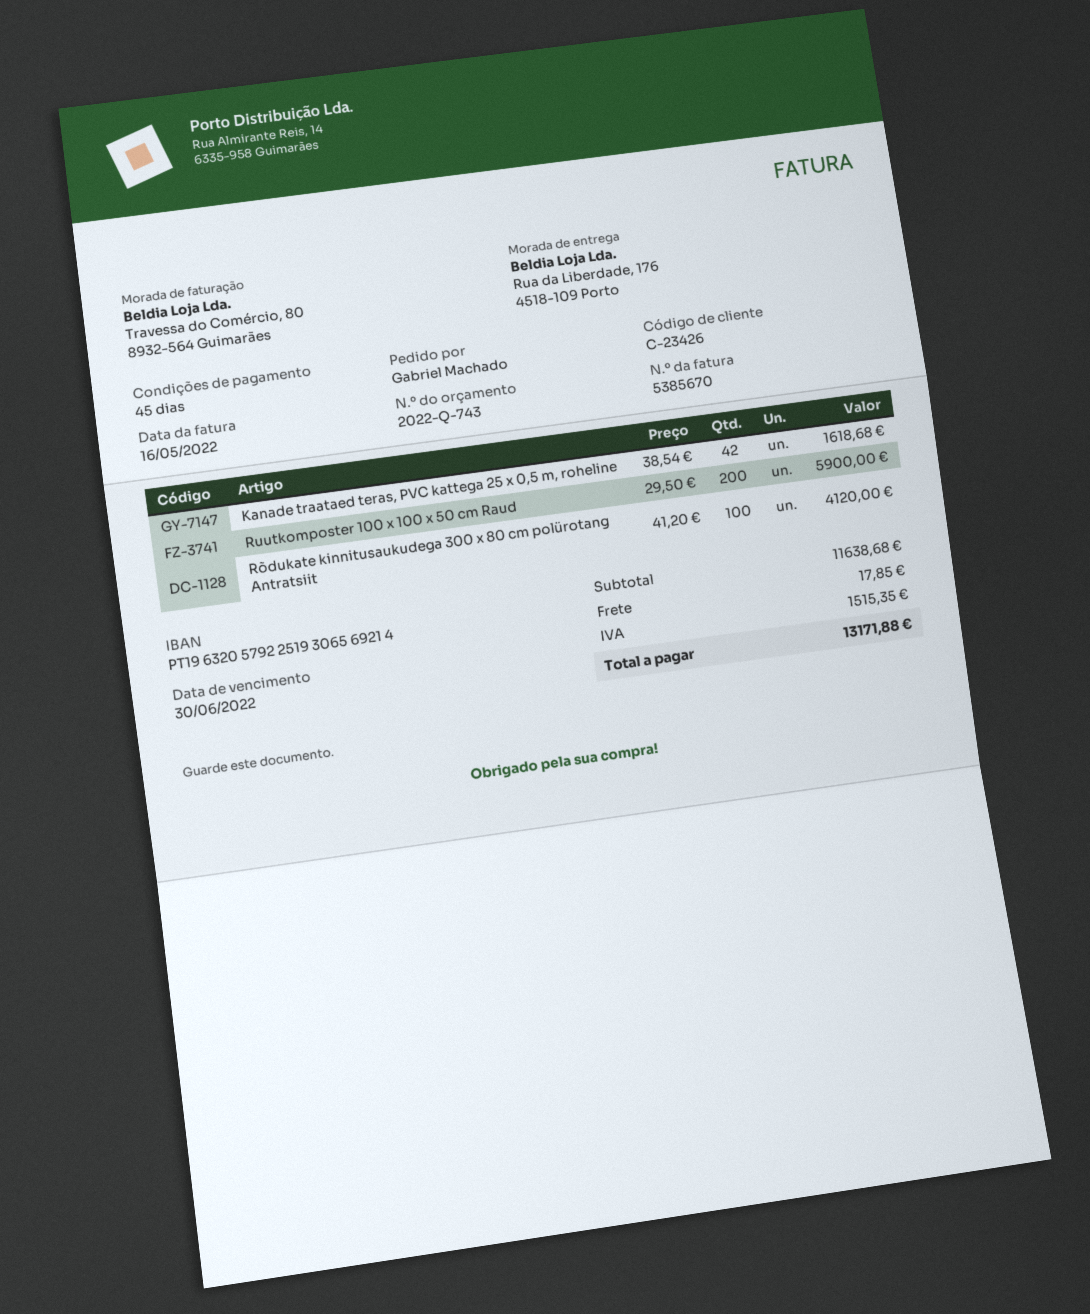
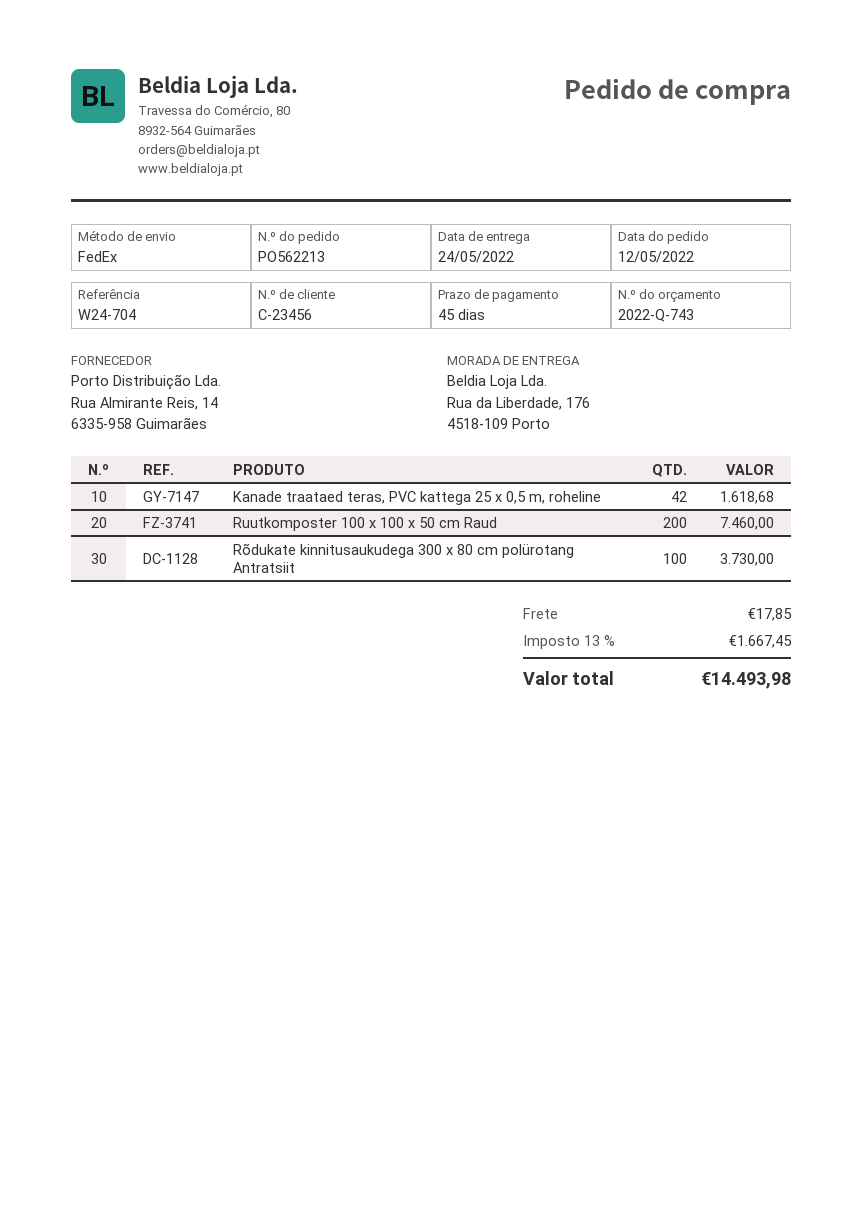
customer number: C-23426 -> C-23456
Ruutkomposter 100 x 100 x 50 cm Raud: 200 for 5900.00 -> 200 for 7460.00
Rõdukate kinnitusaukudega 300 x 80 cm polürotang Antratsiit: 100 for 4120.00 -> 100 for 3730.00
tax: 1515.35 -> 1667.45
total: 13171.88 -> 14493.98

--

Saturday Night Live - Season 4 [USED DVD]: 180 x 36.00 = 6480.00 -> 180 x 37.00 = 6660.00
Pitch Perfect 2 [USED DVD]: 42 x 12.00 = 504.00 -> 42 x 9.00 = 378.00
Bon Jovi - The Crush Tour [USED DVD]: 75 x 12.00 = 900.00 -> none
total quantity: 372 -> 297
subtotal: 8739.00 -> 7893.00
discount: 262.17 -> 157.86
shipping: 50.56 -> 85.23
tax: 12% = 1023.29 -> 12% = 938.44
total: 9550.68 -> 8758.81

Task to carry out
Using the entries above, extract exactly the span from the line with "total quantity: 372 -> 297" to the line with "total: 9550.68 -> 8758.81", both lines included; leave out everything else.

Response to this exercise
total quantity: 372 -> 297
subtotal: 8739.00 -> 7893.00
discount: 262.17 -> 157.86
shipping: 50.56 -> 85.23
tax: 12% = 1023.29 -> 12% = 938.44
total: 9550.68 -> 8758.81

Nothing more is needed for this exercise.